§ **WHAT THE EXERCISE ASKS**
Within the records below, reproduce without change the lines from the line that has "darüber gemacht, in" through the line that has "Background haben, habe", and only those.
════════
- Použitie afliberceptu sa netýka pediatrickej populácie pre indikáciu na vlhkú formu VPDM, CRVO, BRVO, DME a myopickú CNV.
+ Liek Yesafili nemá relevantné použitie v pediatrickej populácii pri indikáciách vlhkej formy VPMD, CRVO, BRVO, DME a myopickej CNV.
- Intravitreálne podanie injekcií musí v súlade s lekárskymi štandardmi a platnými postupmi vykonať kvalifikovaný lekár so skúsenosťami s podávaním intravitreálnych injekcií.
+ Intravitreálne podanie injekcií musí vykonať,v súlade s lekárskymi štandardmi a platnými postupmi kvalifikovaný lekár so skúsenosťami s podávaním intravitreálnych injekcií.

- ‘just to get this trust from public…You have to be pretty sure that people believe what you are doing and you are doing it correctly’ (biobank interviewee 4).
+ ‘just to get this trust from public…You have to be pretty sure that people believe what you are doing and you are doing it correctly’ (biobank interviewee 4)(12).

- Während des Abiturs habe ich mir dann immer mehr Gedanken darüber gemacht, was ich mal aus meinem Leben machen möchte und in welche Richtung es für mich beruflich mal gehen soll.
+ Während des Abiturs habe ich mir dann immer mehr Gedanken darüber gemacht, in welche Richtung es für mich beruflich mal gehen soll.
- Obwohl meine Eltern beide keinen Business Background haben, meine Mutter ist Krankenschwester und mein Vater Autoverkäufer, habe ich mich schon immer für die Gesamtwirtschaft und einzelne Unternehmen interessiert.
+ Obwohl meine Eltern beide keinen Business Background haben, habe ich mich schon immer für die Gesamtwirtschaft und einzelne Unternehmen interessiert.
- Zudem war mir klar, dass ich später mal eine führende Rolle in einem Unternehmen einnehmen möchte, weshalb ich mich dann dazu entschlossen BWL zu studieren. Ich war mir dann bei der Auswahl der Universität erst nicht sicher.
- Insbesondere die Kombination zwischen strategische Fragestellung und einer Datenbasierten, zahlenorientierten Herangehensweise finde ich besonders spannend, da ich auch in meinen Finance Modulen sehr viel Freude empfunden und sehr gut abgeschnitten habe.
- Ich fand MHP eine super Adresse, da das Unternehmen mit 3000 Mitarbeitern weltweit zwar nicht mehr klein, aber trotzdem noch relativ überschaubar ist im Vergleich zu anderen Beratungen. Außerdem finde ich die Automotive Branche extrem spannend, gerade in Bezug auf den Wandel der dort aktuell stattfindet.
════════
§ **OUTPUT FOR THIS EXERCISE**
+ Während des Abiturs habe ich mir dann immer mehr Gedanken darüber gemacht, in welche Richtung es für mich beruflich mal gehen soll.
- Obwohl meine Eltern beide keinen Business Background haben, meine Mutter ist Krankenschwester und mein Vater Autoverkäufer, habe ich mich schon immer für die Gesamtwirtschaft und einzelne Unternehmen interessiert.
+ Obwohl meine Eltern beide keinen Business Background haben, habe ich mich schon immer für die Gesamtwirtschaft und einzelne Unternehmen interessiert.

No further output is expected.